╭─ DATA TO PROCESS

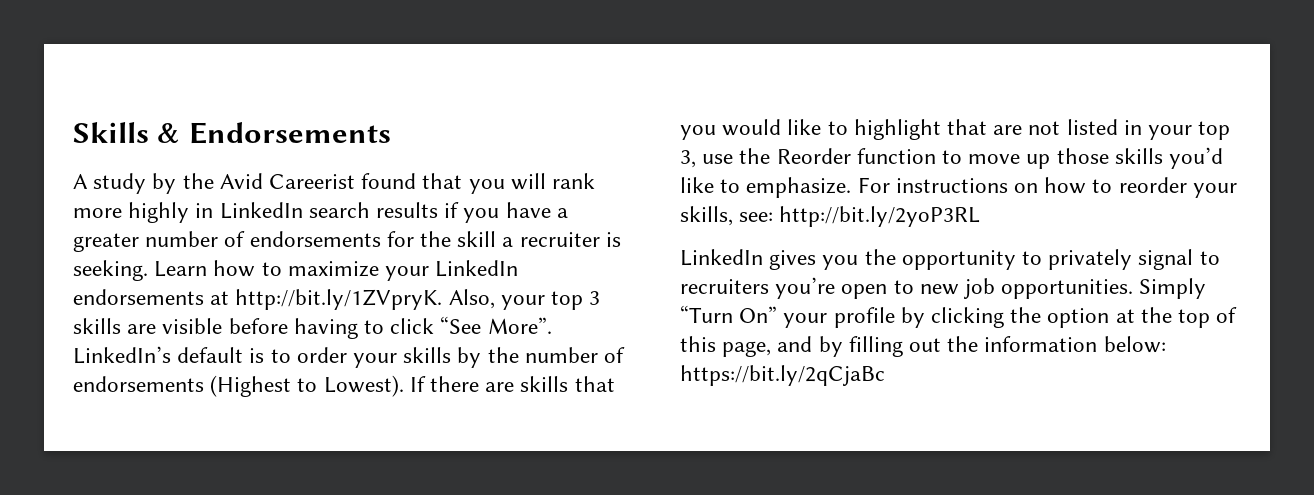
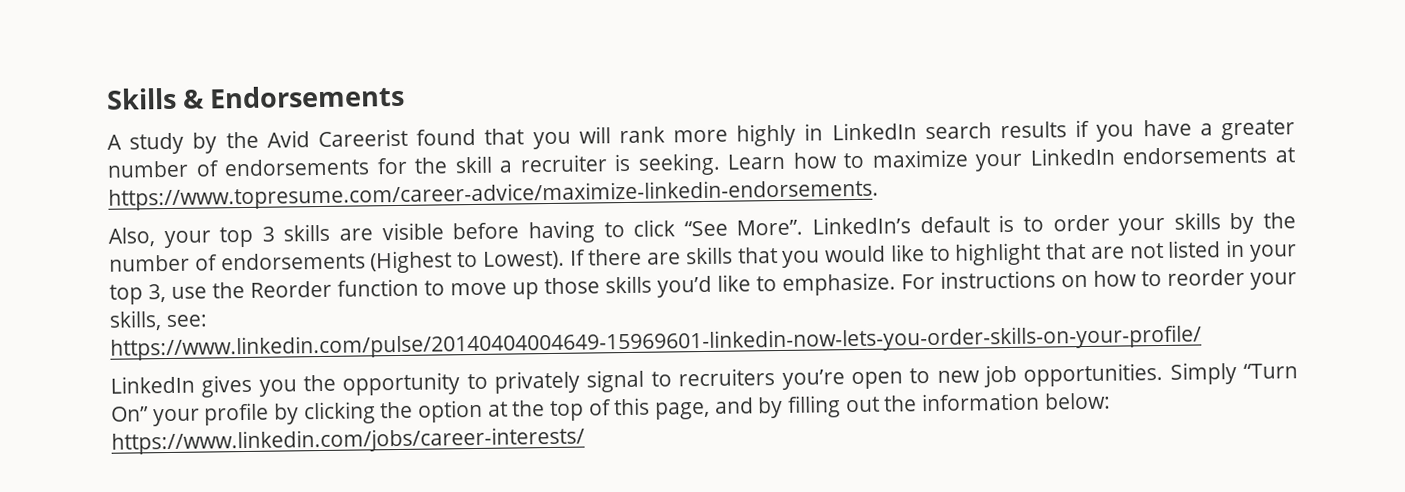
- Learn how to maximize your LinkedIn endorsements at http://bit.ly/1ZVpryK. Also, your top 3 skills are visible before having to click “See More”.
+ Learn how to maximize your LinkedIn endorsements at https://www.topresume.com/career-advice/maximize-linkedin-endorsements.
+ Also, your top 3 skills are visible before having to click “See More”.
- For instructions on how to reorder your skills, see: http://bit.ly/2yoP3RL
+ For instructions on how to reorder your skills, see: https://www.linkedin.com/pulse/20140404004649-15969601-linkedin-now-lets-you-order-skills-on-your-profile/
- Simply “Turn On” your profile by clicking the option at the top of this page, and by filling out the information below: https://bit.ly/2qCjaBc
+ Simply “Turn On” your profile by clicking the option at the top of this page, and by filling out the information below: https://www.linkedin.com/jobs/career-interests/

╰─

PROBLEM DETAILS: Take every line from the data that includes the word "Also".

SOLUTION FOR THIS EXERCISE:
- Learn how to maximize your LinkedIn endorsements at http://bit.ly/1ZVpryK. Also, your top 3 skills are visible before having to click “See More”.
+ Also, your top 3 skills are visible before having to click “See More”.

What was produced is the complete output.